THE author of the "Consolation of Philosophy," Boethius, has a place singularly by himself among men, in the fame of his beautiful work. After holding at the court of Theodoric, king of the Ostrogoths, the offices of Consul and Senator, with brilliant ability, he fell into undeserved disfavor with his sovereign. His unflinching honesty, together with his conspicuous kindness, courage, and watchfulness, brought a pack of informers and other base men against him. A sentence of confiscation and death was passed on him unheard. During his imprisonment he wrote that precious treatise on the solaces of wisdom, which has strengthened many a kindred sufferer from injustice since. He underwent a horrible death, being first tortured by a cord drawn around his head till the eyes burst from their sockets, and then beaten with clubs till he expired. When we trace the lofty meditations with which he comforted himself in his prison, and compare his sweet, generous mind and heroic virtues with the brutal ferocity of the jealous mediocrities around him, a tragic loneliness associates itself with the figure of him presented by the historic imagination.

DANTE.

Dante AlighieRI is the most monarchic figure in literary history. Awe and Love now accompany the shade

of the untamable Ghibelline on the journey of his fame, as he pictured Virgil guiding his steps through the other world. That stern, sad, worn face, made so well known to us by art, looks on the passing generations of men with a woful pity, masking the pain and want which are too proud to beg for sympathy, extorting, chiefly from the most royal souls, a royal tribute of wonder and affection. Some one has said that Dante was 66 a born solitary, a grand, impracticable solitary. He could not live with the Florentines; he could not live with Gemma Donati; he could not live with Can Grande della Scala." The truth in the remark is, perhaps, a little misleading. It is certainly not strange that an exile should be unable to live at home with the victorious party of his persecutors; that a man absorbed in an ideal world should ill agree with a prosaic and shrewish wife; or that the demeaning favors of a patron should gall a generous spirit. Dante was no separatist, either in theory or in native temper of soul, though he was lonely in experience and fate. The inward life was to him the only constant end; the ecstasy of the divine vision the only sufficing good. Memory, thought, and faith were his three cities of refuge. His intellect was too piercing, his disposition too earnest, his affections too sensitive and tenacious, his prejudices and resentments too vehement and implacable, for satisfactory intercourse with others to be easy. "He delighted," Boccaccio says, "in being solitary and apart from the world, that his contemplations might not be interrupted. And when he was in company, if he had taken up any subject of meditation that pleased him, he would make no reply to any question asked, until he had confirmed or rejected the fancy that haunted him." Benvenuto da Imola speaks of his having been seen to stand at a book-stall in Siena, studying a rare work, from matins till noon; so absorbed in it as to be unconscious of the passing of a bridal procession with music and lovepoems, such as he especially delighted in. Owing to the extraordinary scope, intensity, and pertinacity of his states of consciousness, he was both an exceedingly loving and magnanimous, and an exceedingly irascible and

revengeful man. If he was sensitively exacting, he could also be regally self-sufficing. To such a nature fit society would be delicious, but hard to find; unfit society, easy to find, but insufferable; solitude, a natural refuge, not less medicinal than welcome.

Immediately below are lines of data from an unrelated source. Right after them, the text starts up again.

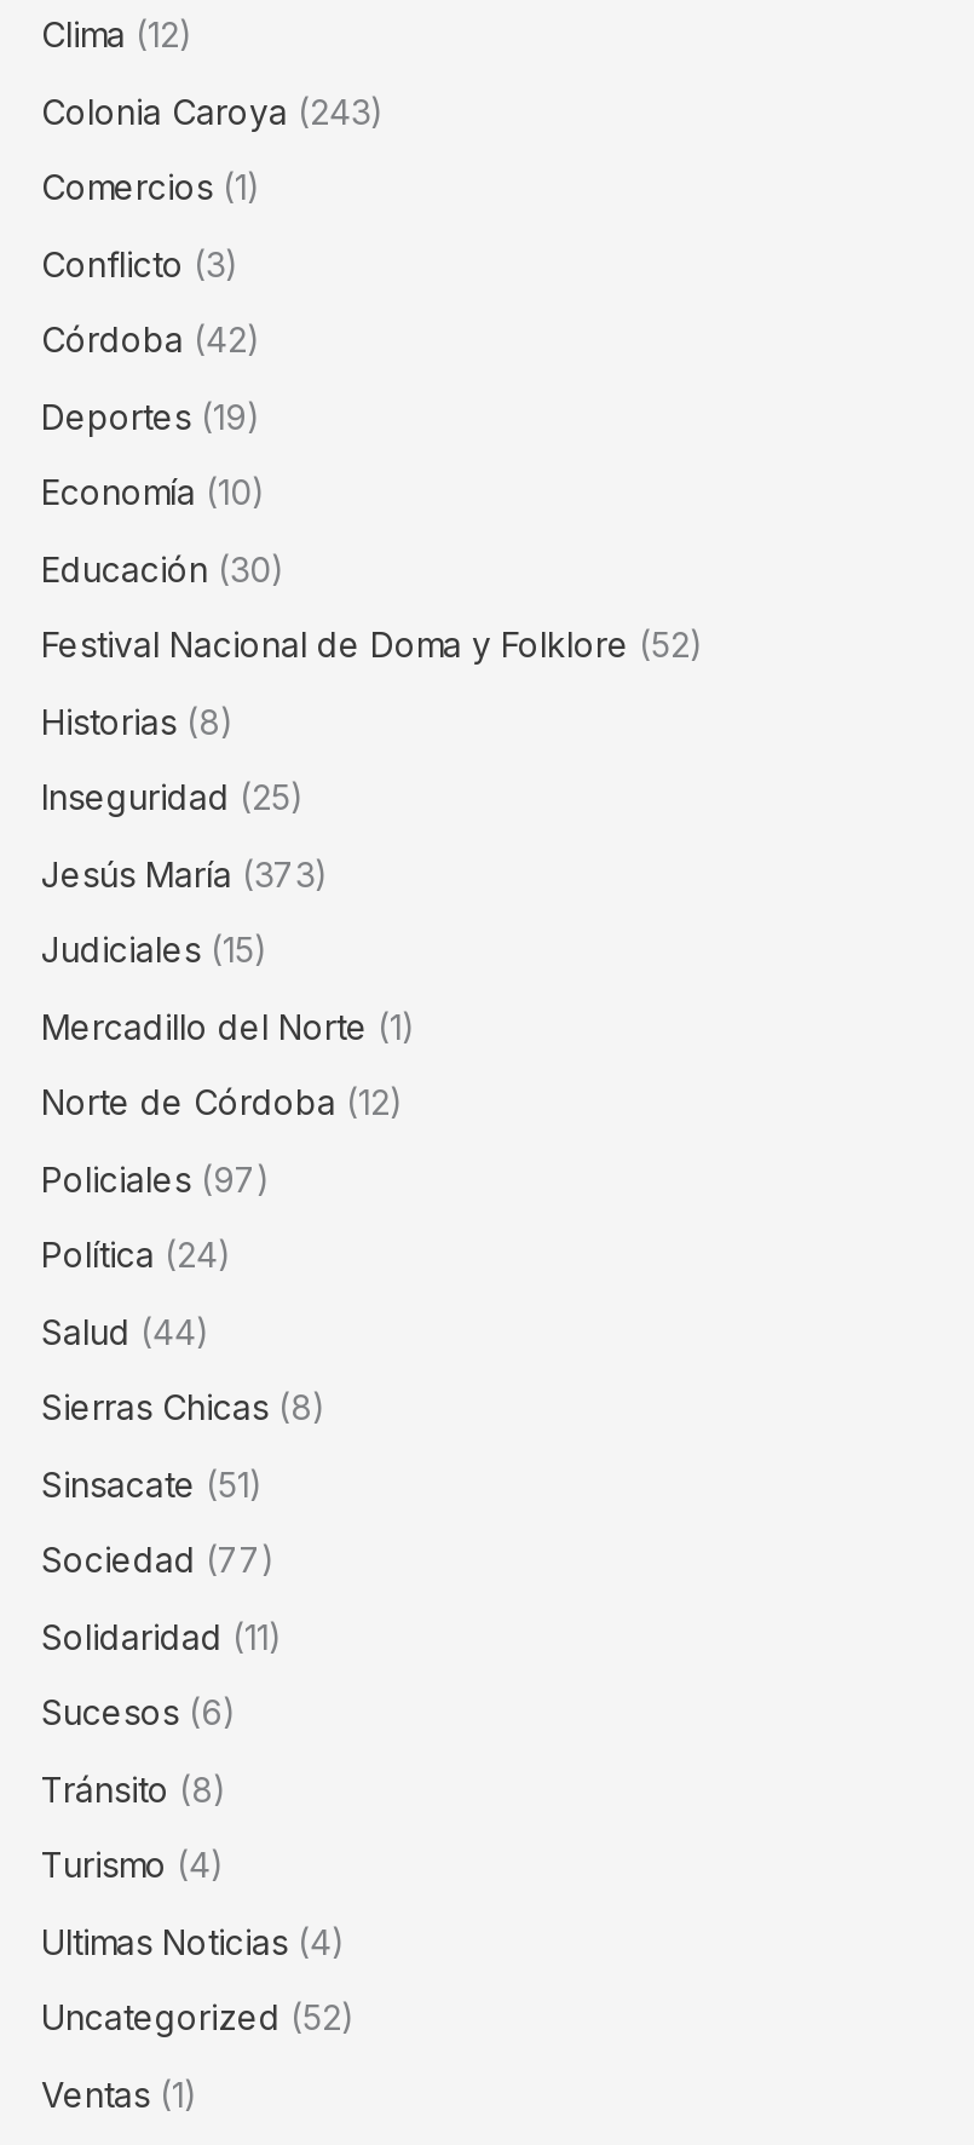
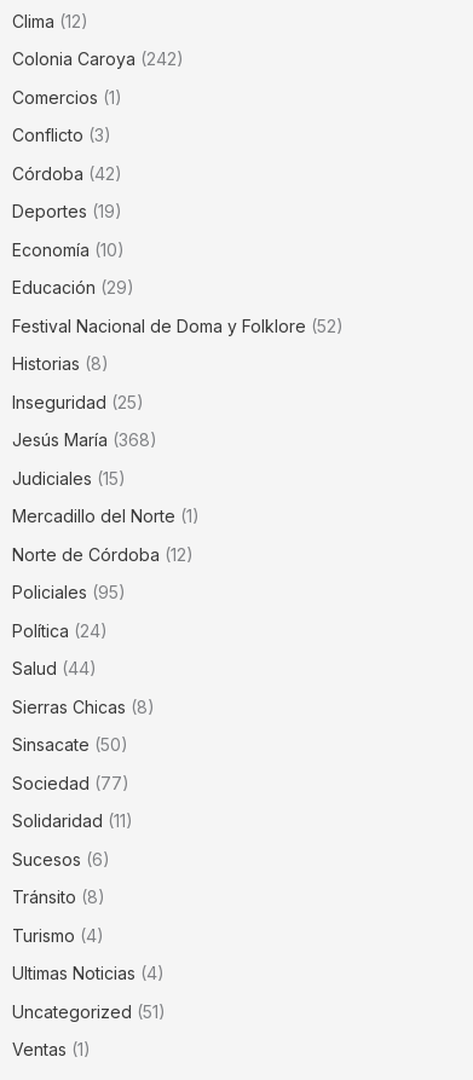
[41,90,385,131] Colonia Caroya (243) -> [12,49,184,69] Colonia Caroya (242)
[41,548,286,589] Educación (30) -> [12,277,134,298] Educación (29)
[41,853,329,894] Jesús María (373) -> [12,430,157,450] Jesús María (368)
[41,1158,271,1199] Policiales (97) -> [12,582,126,603] Policiales (95)
[41,1463,264,1504] Sinsacate (51) -> [12,734,128,755] Sinsacate (50)
[41,1997,356,2038] Uncategorized (52) -> [12,1001,166,1022] Uncategorized (51)

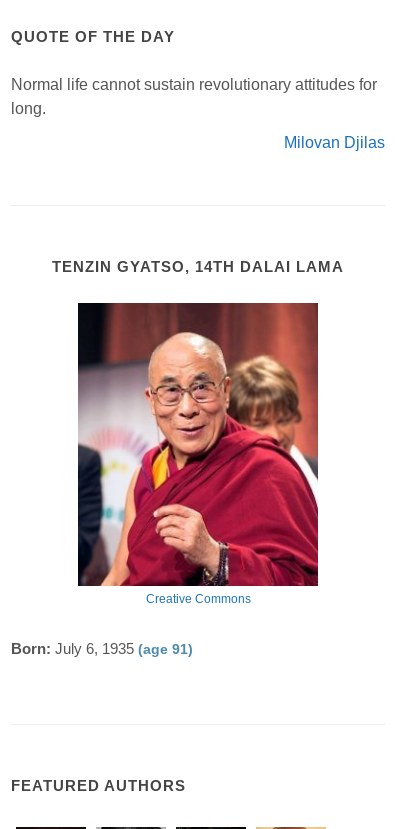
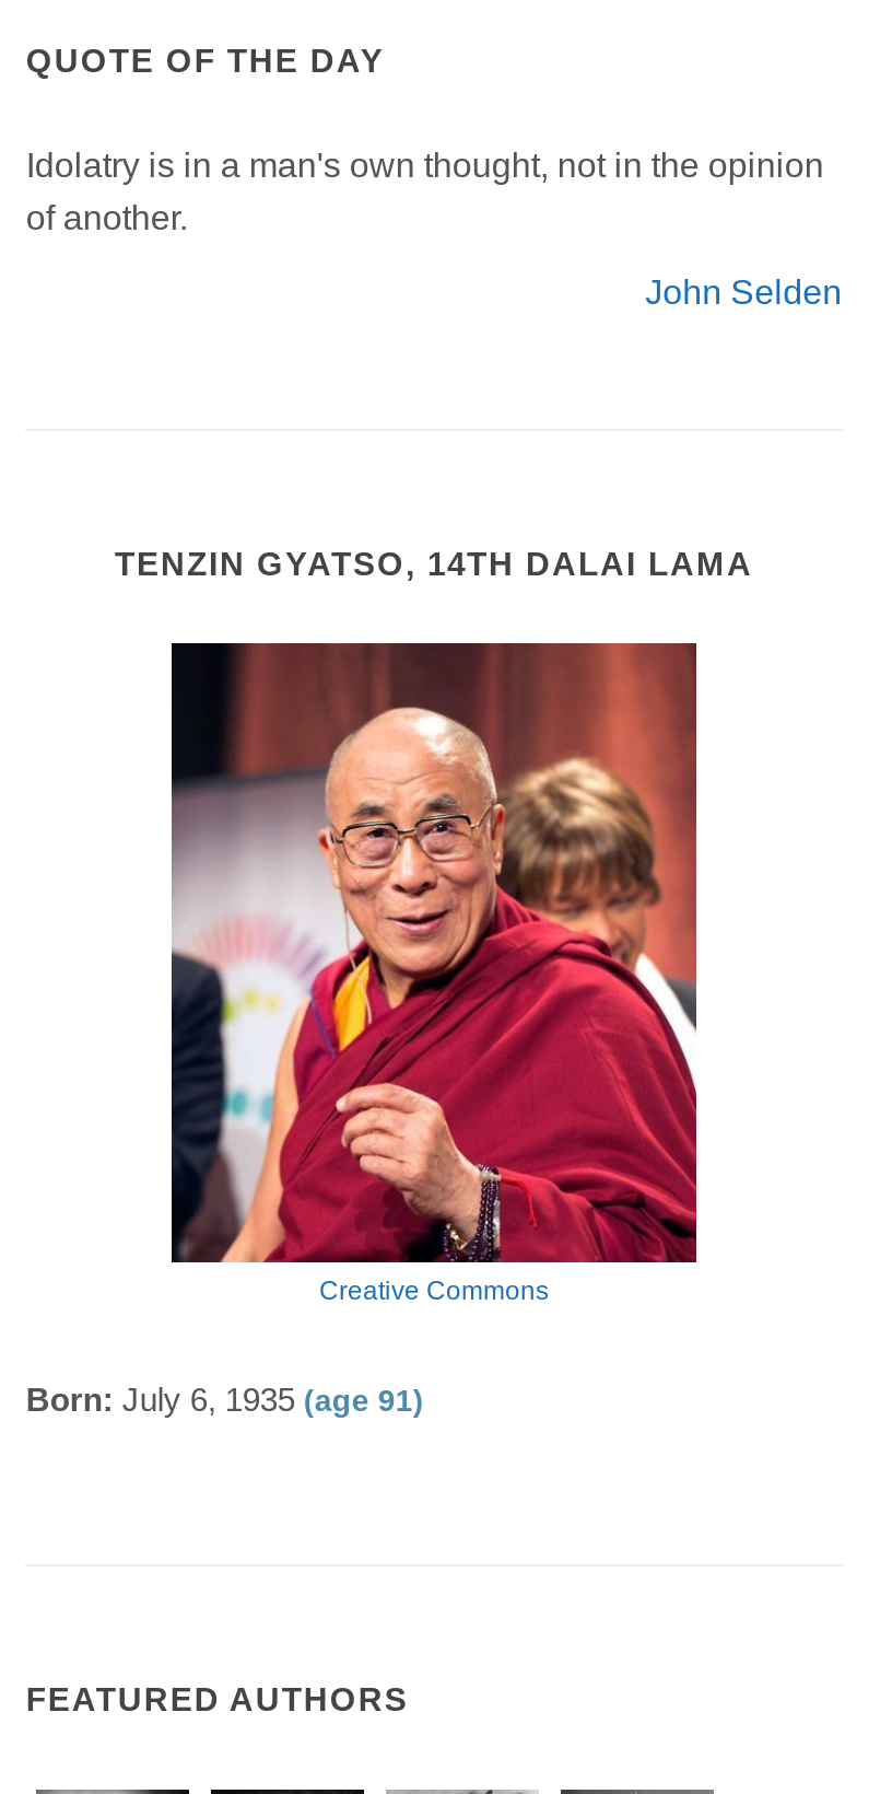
[11,76,377,117] Normal life cannot sustain revolutionary attitudes for | long. -> [26,146,824,235] Idolatry is in a man's own thought, not in the opinion | of another.
[284,134,385,151] Milovan Djilas -> [645,273,842,310] John Selden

The different kinds of spiritual loneliness meet in a more striking combination in Dante than in almost any other man. He knew, in a distinguishing degree, the loneliness of individuality; for he had a most pronounced originality of character, all of whose peculiar features the circumstances of his age and life tended to exaggerate. Altogether, with his towering self-respect, his deep sense of his own prophetic office, his soft, proud, burning reveries, it would be hard to find a more intrinsically isolated personality. He knew the loneliness of genius, his mind being of a scale and altitude far aloof from those about him. Among the peaks of human greatness, the solitary cone of the intellect of Dante shoots highest into the sky, though several others touch a wider horizon and show a richer landscape. He knew the loneliness of love. The wondrous fervency and exaltation of his sacred passion for Beatrice, no one else could enter into: he could speak of it to no ordinary comrade. In his own words, "The

first time I heard her voice, I was smitten with such delight that I broke away from the company I was in, like a drunken man, and retired within the solitude of my chamber to meditate upon her." He knew the loneliness of a passionate, idealizing grief. He says, "I was affected by such profound grief, that, rushing away from the crowd, I sought a lonely spot wherein to bathe the earth with my most bitter tears; and when, after a space, these tears were somewhat abated, betaking myself to my chamber where I could give vent to my passion unheard, I fell asleep, weeping like a beaten child." And again he

says,

Ashamed, I go apart from men,
And solitary, weeping, I lament,

And call on Beatrice, "Art thou dead?"

He knew the loneliness of an absorbing aim. The production of his immortal poem, in which heaven and earth

were constrained to take a part, and which, he says, kept him lean many years, implies immense studies and toil. Such an exhaustive masterpiece is not more a result of inspiration than of unwearied touches of critical art. He knew the loneliness of exile. Banished by party hate, he always yearned after his dear Florence; upbraided her that she "treated worst those who loved her best"; and, in his very epitaph, called her the "of all, least-loving mother." He wandered in foreign lands, from place to place, almost literally begging his way, " unwillingly showing the wound of fortune," tasting the saltness of the bread eaten at other men's tables, and at last dying in a strange city. He knew the loneliness of schemes and dreams reaching far beyond his own time, embracing the unity and liberty of his country; over whose distraction and enslavement others slept in their sloth or revelled in their pleasures. And finally, he knew the loneliness of a transcendent religious faith, which his imagination converted into a vision ever recalling his inner eye from the gairish vanities of the world.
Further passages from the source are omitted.